[Supplied records Boundary: Start]

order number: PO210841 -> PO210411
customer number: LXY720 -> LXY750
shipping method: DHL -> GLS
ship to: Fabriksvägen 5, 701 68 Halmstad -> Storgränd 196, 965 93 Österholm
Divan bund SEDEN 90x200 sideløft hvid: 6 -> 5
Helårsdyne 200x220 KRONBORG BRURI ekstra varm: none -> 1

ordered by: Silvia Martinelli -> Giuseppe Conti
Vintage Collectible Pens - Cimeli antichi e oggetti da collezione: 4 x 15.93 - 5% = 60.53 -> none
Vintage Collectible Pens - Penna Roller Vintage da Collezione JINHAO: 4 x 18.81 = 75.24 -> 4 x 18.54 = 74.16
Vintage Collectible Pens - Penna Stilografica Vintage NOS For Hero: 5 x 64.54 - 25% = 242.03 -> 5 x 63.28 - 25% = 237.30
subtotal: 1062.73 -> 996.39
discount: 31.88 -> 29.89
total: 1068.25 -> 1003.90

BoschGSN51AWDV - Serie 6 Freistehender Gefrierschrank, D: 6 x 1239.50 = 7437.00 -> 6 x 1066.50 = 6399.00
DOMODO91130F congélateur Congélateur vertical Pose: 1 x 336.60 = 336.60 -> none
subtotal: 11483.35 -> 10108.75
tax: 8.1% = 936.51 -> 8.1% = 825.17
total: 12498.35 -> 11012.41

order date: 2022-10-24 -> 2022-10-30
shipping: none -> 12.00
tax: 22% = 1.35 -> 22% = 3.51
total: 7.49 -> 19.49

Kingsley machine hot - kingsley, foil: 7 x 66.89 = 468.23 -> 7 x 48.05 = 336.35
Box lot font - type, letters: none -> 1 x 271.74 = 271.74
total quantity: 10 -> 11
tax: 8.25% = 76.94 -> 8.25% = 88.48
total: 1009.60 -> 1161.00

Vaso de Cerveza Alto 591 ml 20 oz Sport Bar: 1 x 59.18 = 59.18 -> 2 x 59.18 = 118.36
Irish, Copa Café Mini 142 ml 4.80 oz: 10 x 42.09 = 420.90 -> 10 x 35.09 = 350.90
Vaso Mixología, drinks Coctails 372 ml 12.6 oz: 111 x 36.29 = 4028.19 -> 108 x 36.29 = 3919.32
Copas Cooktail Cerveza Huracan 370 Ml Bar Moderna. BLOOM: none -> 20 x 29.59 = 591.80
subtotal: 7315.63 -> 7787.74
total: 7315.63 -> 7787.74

[Supplied records Boundary: End]

> About this exercise
Your answer must be the lines above from the one containing "subtotal: 1062.73 -> 996.39" to the one containing "subtotal: 11483.35 -> 10108.75", both included, restated word for word.

> Reply
subtotal: 1062.73 -> 996.39
discount: 31.88 -> 29.89
total: 1068.25 -> 1003.90

BoschGSN51AWDV - Serie 6 Freistehender Gefrierschrank, D: 6 x 1239.50 = 7437.00 -> 6 x 1066.50 = 6399.00
DOMODO91130F congélateur Congélateur vertical Pose: 1 x 336.60 = 336.60 -> none
subtotal: 11483.35 -> 10108.75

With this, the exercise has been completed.